Il ciclo costruttivo del XX secolo, che sta alla base dell’architettura, è molto dannoso per l’ambiente a causa di diversi motivi, tra cui un alto consumo energetico e del territorio (che spesso va oltre le risorse disponibili), un diffuso utilizzo di materiale di derivazione petrolchimica e un’emissione molto alta di sostanze avverse all’ambiente.

I fabbricati “green” invece non causano tutti questi problemi in quanto vengono usate energie e tecnologie ecosostenibili assolutamente compatibili. Gli edifici così progettati sono organismi vivi, in continuo scambio con l’ambiente circostante e con le persone che li abitano. Fare in modo che le costruzioni edilizie possano garantire una qualità della vita migliore, è un dovere di tutti, che la bioarchitettura traduce in esperienze concrete.

In modo molto sintetico possiamo introdurre una guida per la buona progettazione “green”.

Per prima cosa quando si deve progettare un nuovo edificio bisogna considerare il giusto orientamento delle strutture, per favorire l’accesso di luce naturale, rendendo gli spazi più luminosi con la conseguente minore richiesta di illuminazione artificiale, riducendo così i consumi energetici.

Per quanto riguarda il benessere termoigrometrico, per mantenere gli ambienti più salubri bisogna favorire l’utilizzo di sistemi passivi, ad esempio progettando pareti e tetti ventilati che vanno ad isolare gli ambienti interni aumentando l’isolamento termico, anche grazie alla riscoperta di materiali naturali e delle tecniche tradizionali. Pertanto, è indispensabile abbattere i ponti termici dove si verificano le maggiori dispersioni, ossia le finestre, le porte, i tetti e i pavimenti. La bioedilizia si concentra proprio su questi punti deboli per fermare quanto più possibile le dispersioni di calore.

Un altro fattore importante è il recupero delle precipitazioni, riutilizzare l’acqua piovana può essere un valido contributo per favorire la salvaguardia dell’ambiente.

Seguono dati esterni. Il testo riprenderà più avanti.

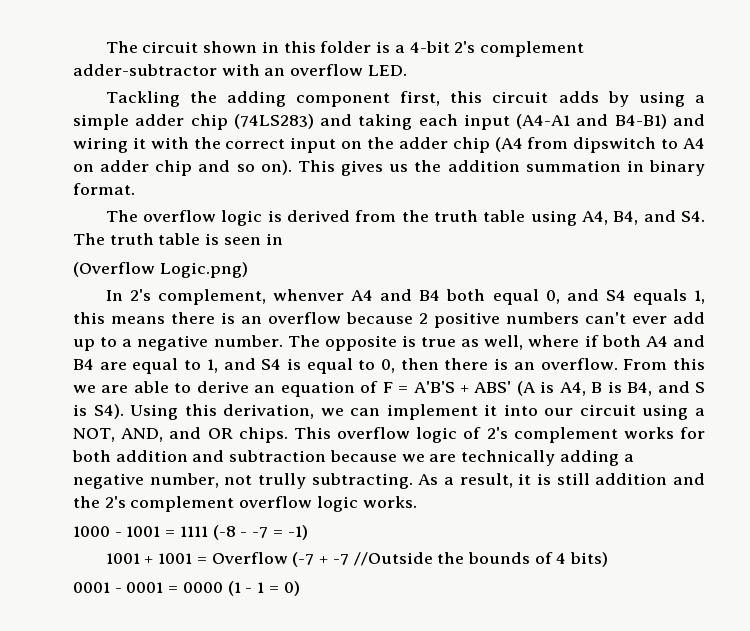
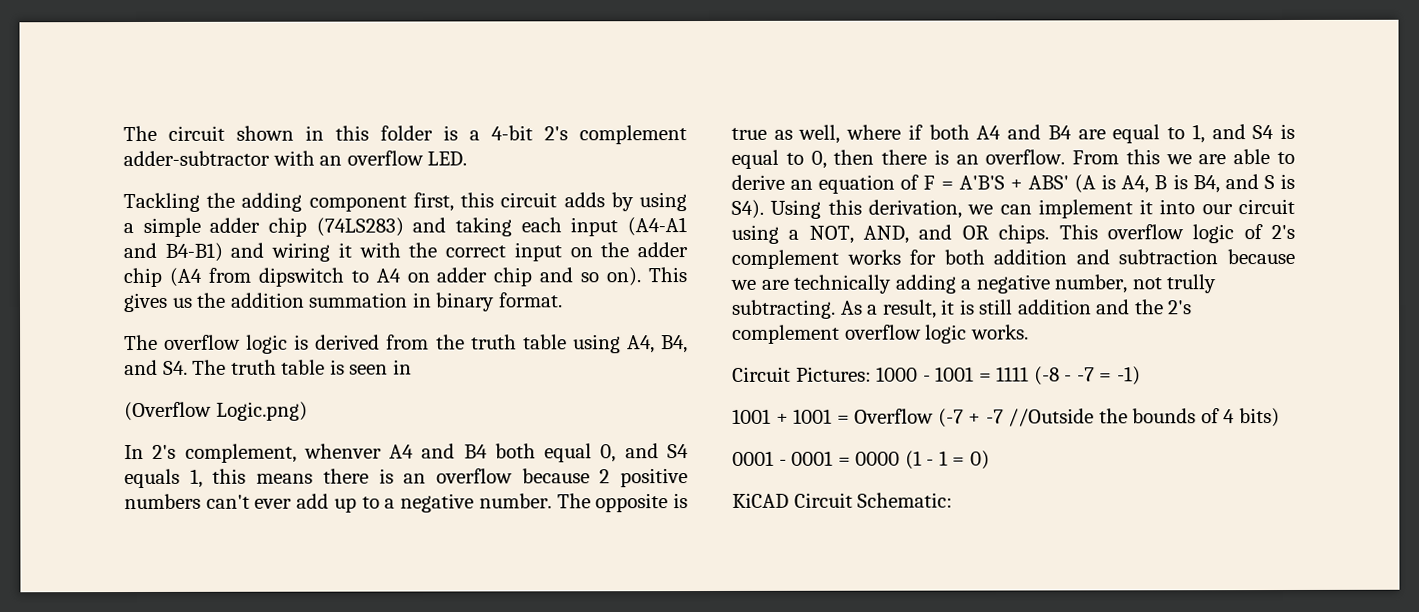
- 1000 - 1001 = 1111 (-8 - -7 = -1)
+ Circuit Pictures: 1000 - 1001 = 1111 (-8 - -7 = -1)
+ KiCAD Circuit Schematic:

Infine, molto importante è la captazione solare, utilizzare questa fonte rinnovabile così preziosa è il cardine dell’edilizia sostenibile, attraverso l’uso di pannelli fotovoltaici per la produzione di energia elettrica e collettori solari per la produzione di acqua calda sanitaria.

Da queste poche righe discerne che i vantaggi della progettazione sostenibile sono molti, ma si continua a costruire per lo più in modo tradizionale. Perché questa contraddizione? A limitare la diffusione del green building sono sicuramente alcuni aspetti ancora poco chiari.

C’è chi sostiene che la bioarchitettura sia troppo costosa (ma come abbiamo visto ci possono essere solo costi iniziali maggiori ed il risparmio è quasi immediato), chi ritiene che i protocolli siano eccessivamente complessi.